Джоэл Бек отложила “Нежные кнопочки”, которые как-то утратили малейшую связность, и задумалась, насколько могло бы заинтересовать читательскую аудиторию данное отсутствие новостей, поданное как новость. Сидеть в дежурке опостылело ей хуже горькой редьки, и вот впервые за день всплыло хоть что-то. Весьма вероятно, все равно до полуночи кто-нибудь успеет коньки отбросить, и прости-прощай материал, который она могла бы написать. Все же, если выбирать между Гертрудой Стайн (иллюзии) и моргом “Бельвью” (реальность), то лучше уж последнее.
Она поставила Дорогушера в известность, куда направляется. Тот принял это за сонный бред и пожелал ей творческих успехов.

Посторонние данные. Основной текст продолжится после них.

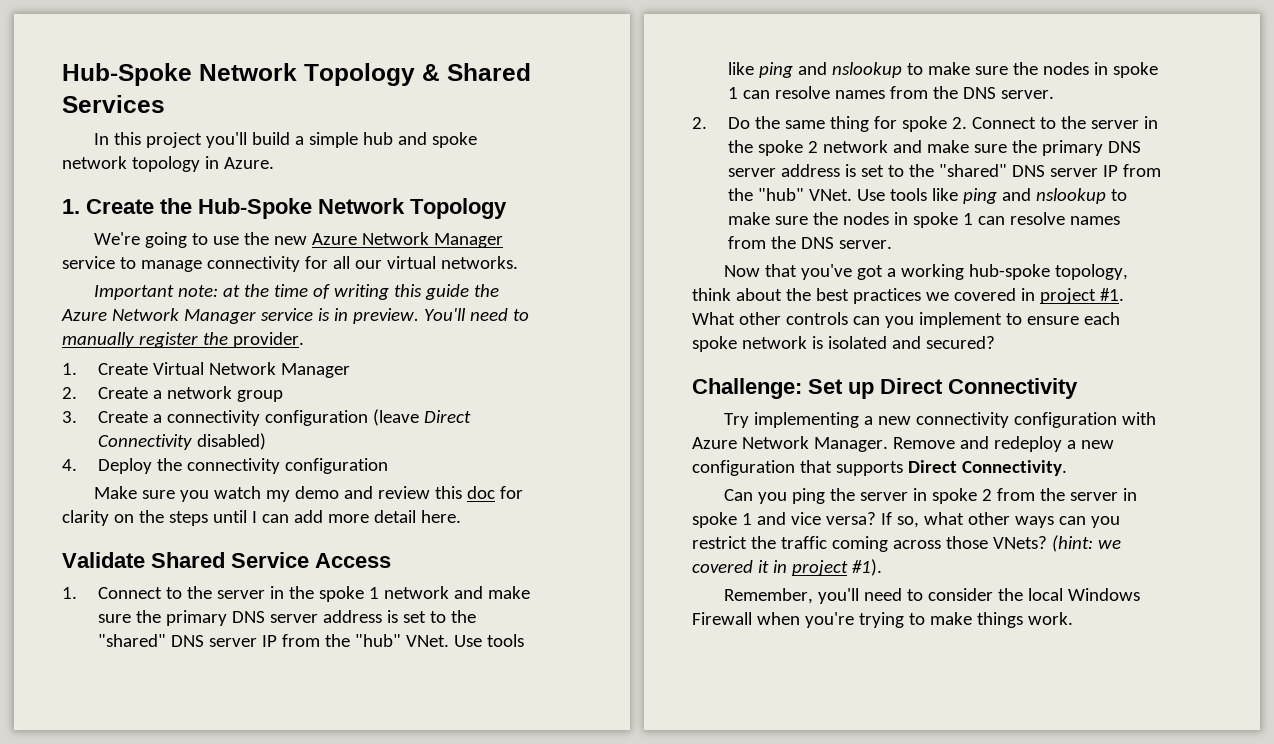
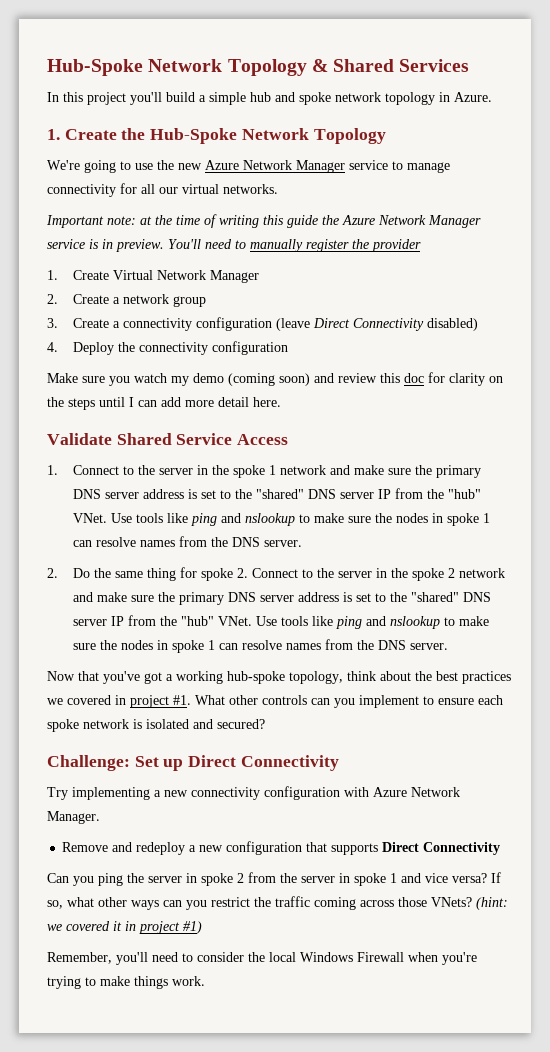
[232,332,304,348] provider. -> [372,239,421,252] provider
(340, 492) none -> [228,373,310,386] (coming soon)
(888, 444) none -> (100, 817) //
[961,460,1067,476] Connectivity. -> [423,842,501,855] Connectivity
[851,559,882,576] #1). -> [183,921,202,934] #1)

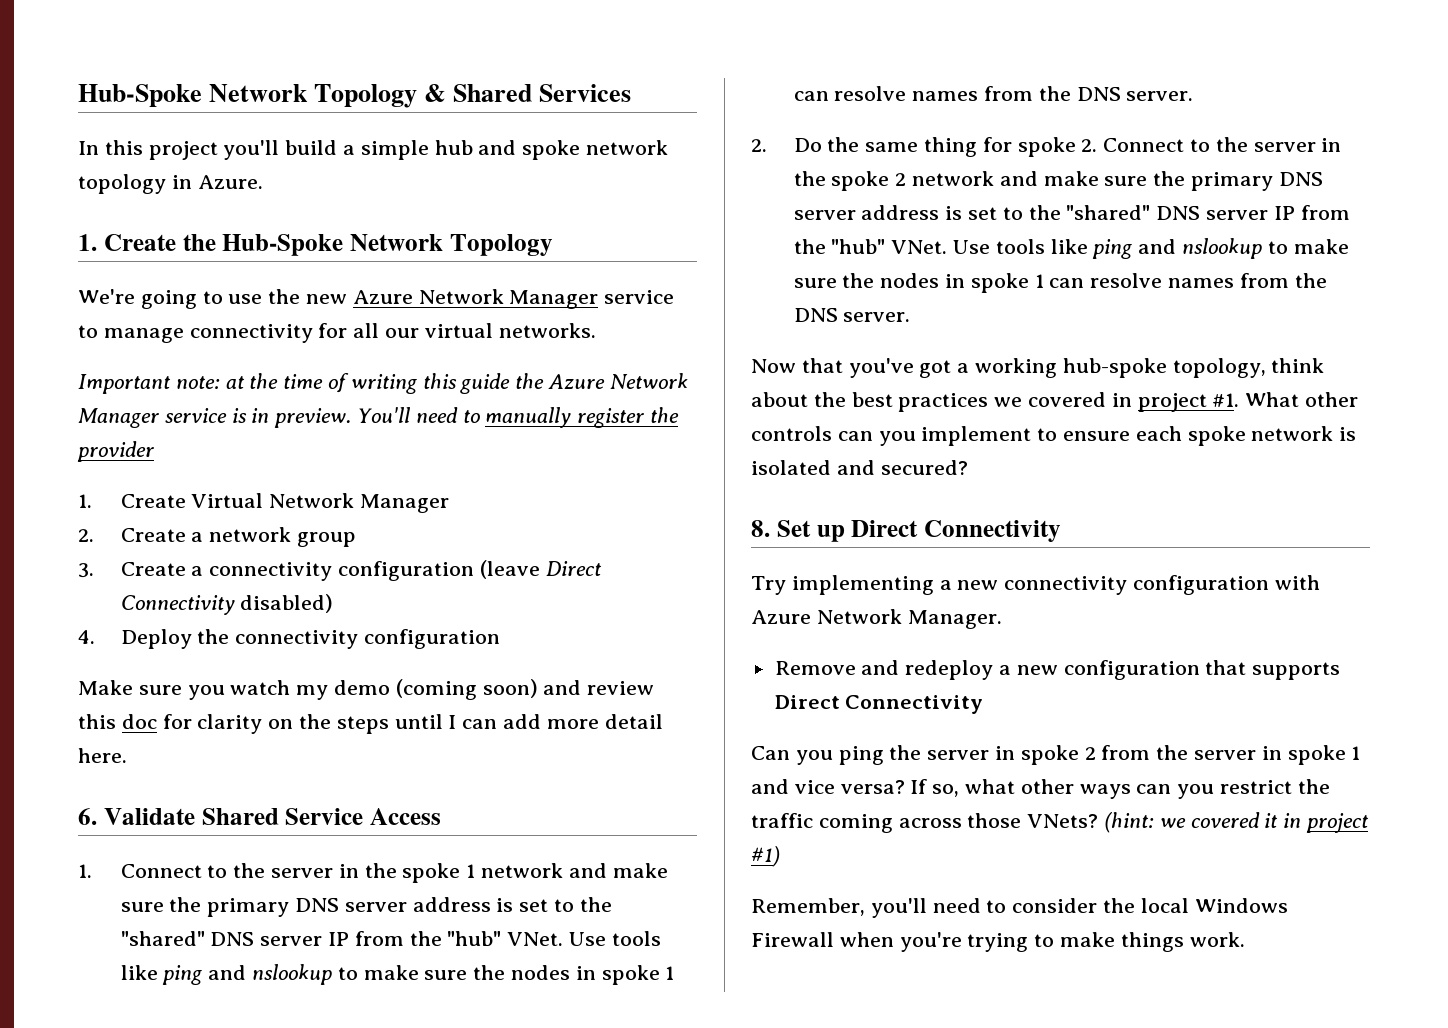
(281, 402) none -> [78,808,97,825] 6.
[47,755,130,771] Challenge: -> [751,520,770,537] 8.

К первому десятилетию XXI века системная красная волчанка (СКВ) вытеснила рак в качестве наиболее распространенной причины смерти у женщин в возрасте от двадцати до двадцати пяти. Болезнь поражала все главные системы организма, последовательно или параллельно. С точки зрения патологии, это прямо энциклопедия всего, что только может испортиться в человеческом теле. Пока в 2007 году не был усовершенствован анализ Моргана-Имамуры, случаи волчанки диагностировали как менингит, эпилепсию, бруцеллез, нефрит, сифилис, колит… Далее по списку.
Этиология волчанки бесконечно сложна и бесконечно дебатировалась, но все ученые соглашаются с выводом, сделанным Мюллером и Имамурой в работе, которая принесла им первую нобелевскую премию, “СКВ — болезнь экологии”: волчанка представляет собой самоинтоксикацию человеческой расы в природной среде, все более и более враждебной к существованию жизни. Меньшинство специалистов продолжали утверждать, что своей распространенностью заболевание обязано параллельным развитием современной фармакологии. По этой теории, волчанка — цена, которую платит человечество за излечение от прочих недугов.
Среди ведущих авторов так называемой “теории судного дня” числился доктор Э. Китай, глава отделения исследований метаболизма в больнице “Бельвью”; в данный момент он (пока Капелл коротал время в телезале) расписывал жильцам и интернам небесным некие уникальные особенности заболевания пациентки в седьмом боксе. Тогда как все клинические анализы указывали на СКВ, истощение функций печени происходило в манере, более характерной для волчаночного гепатита. Поскольку случай представлялся уникальным, доктор Китай затребовал подключить мисс Шаап к аппарату “искусственная печень”, хотя, как правило, такое делалось только перед трансплантацией. Жизнь ее теперь подчинялась исключительно законам механики, как и весь биологический процесс. В Алабаме, Мексике и Юте суд любой инстанции счел бы Франсес Шаап официально мертвой.
Капелла клонило в сон. Дневной худфильм, драма из жизни цирковых артистов, ничуть не бодрил, поскольку Капелл не умел сосредотачиваться на программе, с персонажами которой не был знаком. Только воспоминание об Эбе, об его угрозах, о гневном приливе крови к его лицу удерживало Капелла от того, чтобы закемарить.
В отделении врачи перешли в шестой бокс и, снисходительно улыбаясь, выслушивали байки миссис Харрисон насчет ее колостомы.
Включился новый “фордовский” ролик, словно объявился старый друг и позвал Капелла по имени. Девушка в “империи” (тип — купе) ехала мимо бесконечных полей, засаженных зерновыми. Эб — который столько всего говорил, лишь бы шокировать, — как-то сказанул, что реклама зачастую лучше программ.
В конце концов вся толпа перекочевала в мужское отделение, задернув напоследок на седьмом боксе занавеску. Франсес Шаап спала. Красный огонек на “искусственной печени” вспыхивал и гас, вспыхивал и гас, как у джета над ночным городом.
С помощью диаграммы, которую Эб торопливо нацарапал на обороте бланка перевода, Капелл нашел регулятор кровяного давления в воротной вене и повернул влево до упора. Стрелка на шкале под регулятором, с буквами “В/Д”, медленно сдвинулась с 30 к 40, к 50. К 60. К 65.
Он вывернул регулятор в прежнее положение. Стрелку залихорадило: в воротной вене открылось кровотечение.